-- Opening Marker --
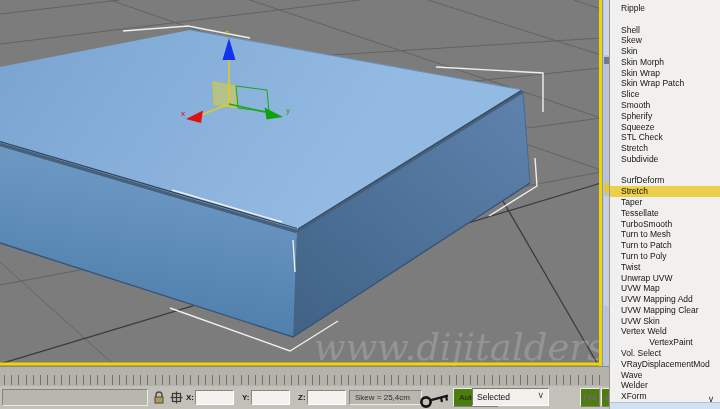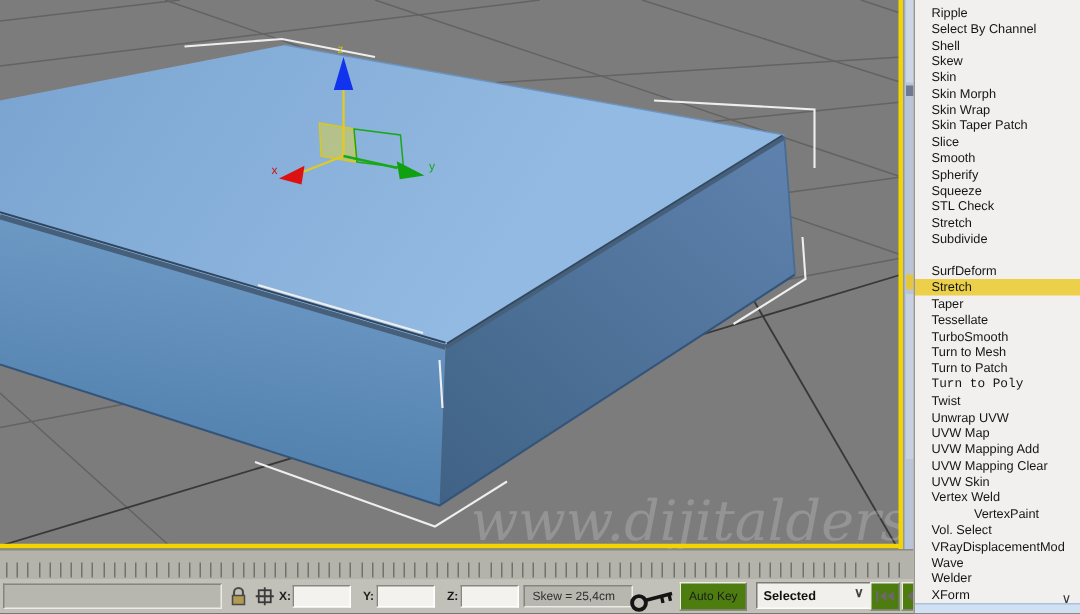--- a/index.html
+++ b/index.html
@@ -23,21 +23,21 @@
   
   .statusbar{position:absolute;left:0;top:386px;width:610px;height:23px;background:#c1c0b9;}
   .sunken{background:#b7b6af;border-top:1px solid #85847e;border-left:1px solid #85847e;border-bottom:1px solid #ecebe5;border-right:1px solid #ecebe5;}
   .raised{background:#4d7c0f;border-top:1px solid #eeede7;border-left:1px solid #eeede7;border-bottom:1px solid #82817b;border-right:1px solid #82817b;}
   .prompt-field{position:absolute;left:2px;top:3px;width:146px;height:17px;}
   .mini-btn{position:absolute;top:3px;width:16px;height:17px;display:flex;align-items:center;justify-content:center;background:transparent;}
   .axis-label{position:absolute;top:7px;font-size:8px;font-weight:bold;color:#1b1b1b;}
   .axis-field{position:absolute;top:4px;width:39px;height:15px;background:#f3f2ee;border:1px solid #87867f;border-bottom-color:#fff;border-right-color:#fff;font-size:8px;padding:0 2px;color:#222;}
   .grid-field{position:absolute;left:349px;top:4px;width:73px;height:15px;font-size:8px;color:#2e2e2e;line-height:13px;padding-left:5px;}
   .autokey-btn{position:absolute;left:453px;top:2px;width:45px;height:19px;font-size:8px;color:#1c1c1c;text-align:center;line-height:17px;}
-  .keyfilter{position:absolute;left:504px;top:2px;width:77px;height:18px;background:#f1f0ec;border:1px solid #7c7c76;border-bottom-color:#fcfcf8;border-right-color:#fcfcf8;font-size:8.5px;color:#111;font-weight:bold;}
+  .keyfilter{position:absolute;left:472px;top:2px;width:77px;height:18px;background:#f1f0ec;border:1px solid #7c7c76;border-bottom-color:#fcfcf8;border-right-color:#fcfcf8;font-size:8.5px;color:#111;}
   .keyfilter .kf-text{position:absolute;left:4px;top:3px;}
   .keyfilter .kf-arrow{position:absolute;right:4px;top:1px;font-size:9px;color:#444;}
   .pb-btn{position:absolute;top:2px;height:19px;}
   
   .mod-list{position:absolute;left:609px;top:0;width:111px;height:409px;background:#f1f0ee;border-left:1px solid #979790;z-index:10;}
   .mod-item{position:absolute;left:0;width:111px;height:11px;font-size:8.5px;line-height:11px;padding-left:11px;color:#141414;white-space:nowrap;overflow:hidden;}
   .mod-item.highlight{background:#ecd04a;}
   .mod-partial{position:absolute;left:0;top:402px;width:111px;height:7px;background:#cfe1f3;border-top:1px solid #aac2dc;}
   .mod-scroll{position:absolute;right:3px;top:393px;width:12px;height:12px;font-size:9px;color:#333;text-align:center;line-height:12px;}
 </style>
@@ -281,42 +281,41 @@
       <svg width="8" height="17" viewBox="0 0 8 17">
         <polygon points="7,5 7,12 2.5,8.5" fill="#6a6a64"></polygon>
       </svg>
     </div>
   </div>
 
   <div class="mod-list" id="modlist">
     <div class="mod-partial"></div>
     <div class="mod-scroll">∨</div>
   <div class="mod-item" style="top: 3px;">Ripple</div>
-      <div class="mod-item" style="top: 13.78px;">Select By Channel</div>
       <div class="mod-item" style="top: 24.56px;">Shell</div>
       <div class="mod-item" style="top: 35.34px;">Skew</div>
       <div class="mod-item" style="top: 46.12px;">Skin</div>
       <div class="mod-item" style="top: 56.9px;">Skin Morph</div>
       <div class="mod-item" style="top: 67.68px;">Skin Wrap</div>
-      <div class="mod-item" style="top: 78.46px;">Skin Taper Patch</div>
+      <div class="mod-item" style="top: 78.46px;">Skin Wrap Patch</div>
       <div class="mod-item" style="top: 89.24px;">Slice</div>
       <div class="mod-item" style="top: 100.02px;">Smooth</div>
       <div class="mod-item" style="top: 110.8px;">Spherify</div>
       <div class="mod-item" style="top: 121.58px;">Squeeze</div>
       <div class="mod-item" style="top: 132.36px;">STL Check</div>
       <div class="mod-item" style="top: 143.14px;">Stretch</div>
       <div class="mod-item" style="top: 153.92px;">Subdivide</div>
       <div class="mod-item" style="top: 175.48px;">SurfDeform</div>
       <div class="mod-item highlight" style="top: 186.26px;">Stretch</div>
       <div class="mod-item" style="top: 197.04px; padding-left: 11px;">Taper</div>
       <div class="mod-item" style="top: 207.82px;">Tessellate</div>
       <div class="mod-item" style="top: 218.6px;">TurboSmooth</div>
       <div class="mod-item" style="top: 229.38px;">Turn to Mesh</div>
       <div class="mod-item" style="top: 240.16px;">Turn to Patch</div>
-      <div class="mod-item" style="top: 250.94px; font-family: Liberation Mono, monospace;">Turn to Poly</div>
+      <div class="mod-item" style="top: 250.94px;">Turn to Poly</div>
       <div class="mod-item" style="top: 261.72px;">Twist</div>
       <div class="mod-item" style="top: 272.5px;">Unwrap UVW</div>
       <div class="mod-item" style="top: 283.28px;">UVW Map</div>
       <div class="mod-item" style="top: 294.06px;">UVW Mapping Add</div>
       <div class="mod-item" style="top: 304.84px;">UVW Mapping Clear</div>
       <div class="mod-item" style="top: 315.62px;">UVW Skin</div>
       <div class="mod-item" style="top: 326.4px;">Vertex Weld</div>
       <div class="mod-item" style="top: 337.18px; text-align: center;">VertexPaint</div>
       <div class="mod-item" style="top: 347.96px;">Vol. Select</div>
       <div class="mod-item" style="top: 358.74px;">VRayDisplacementMod</div>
-- Closing Marker --
* **PROMPT**
All entries should be reproduced exactly; no picture belongs in the result.

* **YOUR SOLUTION**
--- a/index.html
+++ b/index.html
@@ -23,21 +23,21 @@
   
   .statusbar{position:absolute;left:0;top:386px;width:610px;height:23px;background:#c1c0b9;}
   .sunken{background:#b7b6af;border-top:1px solid #85847e;border-left:1px solid #85847e;border-bottom:1px solid #ecebe5;border-right:1px solid #ecebe5;}
   .raised{background:#4d7c0f;border-top:1px solid #eeede7;border-left:1px solid #eeede7;border-bottom:1px solid #82817b;border-right:1px solid #82817b;}
   .prompt-field{position:absolute;left:2px;top:3px;width:146px;height:17px;}
   .mini-btn{position:absolute;top:3px;width:16px;height:17px;display:flex;align-items:center;justify-content:center;background:transparent;}
   .axis-label{position:absolute;top:7px;font-size:8px;font-weight:bold;color:#1b1b1b;}
   .axis-field{position:absolute;top:4px;width:39px;height:15px;background:#f3f2ee;border:1px solid #87867f;border-bottom-color:#fff;border-right-color:#fff;font-size:8px;padding:0 2px;color:#222;}
   .grid-field{position:absolute;left:349px;top:4px;width:73px;height:15px;font-size:8px;color:#2e2e2e;line-height:13px;padding-left:5px;}
   .autokey-btn{position:absolute;left:453px;top:2px;width:45px;height:19px;font-size:8px;color:#1c1c1c;text-align:center;line-height:17px;}
-  .keyfilter{position:absolute;left:504px;top:2px;width:77px;height:18px;background:#f1f0ec;border:1px solid #7c7c76;border-bottom-color:#fcfcf8;border-right-color:#fcfcf8;font-size:8.5px;color:#111;font-weight:bold;}
+  .keyfilter{position:absolute;left:472px;top:2px;width:77px;height:18px;background:#f1f0ec;border:1px solid #7c7c76;border-bottom-color:#fcfcf8;border-right-color:#fcfcf8;font-size:8.5px;color:#111;}
   .keyfilter .kf-text{position:absolute;left:4px;top:3px;}
   .keyfilter .kf-arrow{position:absolute;right:4px;top:1px;font-size:9px;color:#444;}
   .pb-btn{position:absolute;top:2px;height:19px;}
   
   .mod-list{position:absolute;left:609px;top:0;width:111px;height:409px;background:#f1f0ee;border-left:1px solid #979790;z-index:10;}
   .mod-item{position:absolute;left:0;width:111px;height:11px;font-size:8.5px;line-height:11px;padding-left:11px;color:#141414;white-space:nowrap;overflow:hidden;}
   .mod-item.highlight{background:#ecd04a;}
   .mod-partial{position:absolute;left:0;top:402px;width:111px;height:7px;background:#cfe1f3;border-top:1px solid #aac2dc;}
   .mod-scroll{position:absolute;right:3px;top:393px;width:12px;height:12px;font-size:9px;color:#333;text-align:center;line-height:12px;}
 </style>
@@ -281,42 +281,41 @@
       <svg width="8" height="17" viewBox="0 0 8 17">
         <polygon points="7,5 7,12 2.5,8.5" fill="#6a6a64"></polygon>
       </svg>
     </div>
   </div>
 
   <div class="mod-list" id="modlist">
     <div class="mod-partial"></div>
     <div class="mod-scroll">∨</div>
   <div class="mod-item" style="top: 3px;">Ripple</div>
-      <div class="mod-item" style="top: 13.78px;">Select By Channel</div>
       <div class="mod-item" style="top: 24.56px;">Shell</div>
       <div class="mod-item" style="top: 35.34px;">Skew</div>
       <div class="mod-item" style="top: 46.12px;">Skin</div>
       <div class="mod-item" style="top: 56.9px;">Skin Morph</div>
       <div class="mod-item" style="top: 67.68px;">Skin Wrap</div>
-      <div class="mod-item" style="top: 78.46px;">Skin Taper Patch</div>
+      <div class="mod-item" style="top: 78.46px;">Skin Wrap Patch</div>
       <div class="mod-item" style="top: 89.24px;">Slice</div>
       <div class="mod-item" style="top: 100.02px;">Smooth</div>
       <div class="mod-item" style="top: 110.8px;">Spherify</div>
       <div class="mod-item" style="top: 121.58px;">Squeeze</div>
       <div class="mod-item" style="top: 132.36px;">STL Check</div>
       <div class="mod-item" style="top: 143.14px;">Stretch</div>
       <div class="mod-item" style="top: 153.92px;">Subdivide</div>
       <div class="mod-item" style="top: 175.48px;">SurfDeform</div>
       <div class="mod-item highlight" style="top: 186.26px;">Stretch</div>
       <div class="mod-item" style="top: 197.04px; padding-left: 11px;">Taper</div>
       <div class="mod-item" style="top: 207.82px;">Tessellate</div>
       <div class="mod-item" style="top: 218.6px;">TurboSmooth</div>
       <div class="mod-item" style="top: 229.38px;">Turn to Mesh</div>
       <div class="mod-item" style="top: 240.16px;">Turn to Patch</div>
-      <div class="mod-item" style="top: 250.94px; font-family: Liberation Mono, monospace;">Turn to Poly</div>
+      <div class="mod-item" style="top: 250.94px;">Turn to Poly</div>
       <div class="mod-item" style="top: 261.72px;">Twist</div>
       <div class="mod-item" style="top: 272.5px;">Unwrap UVW</div>
       <div class="mod-item" style="top: 283.28px;">UVW Map</div>
       <div class="mod-item" style="top: 294.06px;">UVW Mapping Add</div>
       <div class="mod-item" style="top: 304.84px;">UVW Mapping Clear</div>
       <div class="mod-item" style="top: 315.62px;">UVW Skin</div>
       <div class="mod-item" style="top: 326.4px;">Vertex Weld</div>
       <div class="mod-item" style="top: 337.18px; text-align: center;">VertexPaint</div>
       <div class="mod-item" style="top: 347.96px;">Vol. Select</div>
       <div class="mod-item" style="top: 358.74px;">VRayDisplacementMod</div>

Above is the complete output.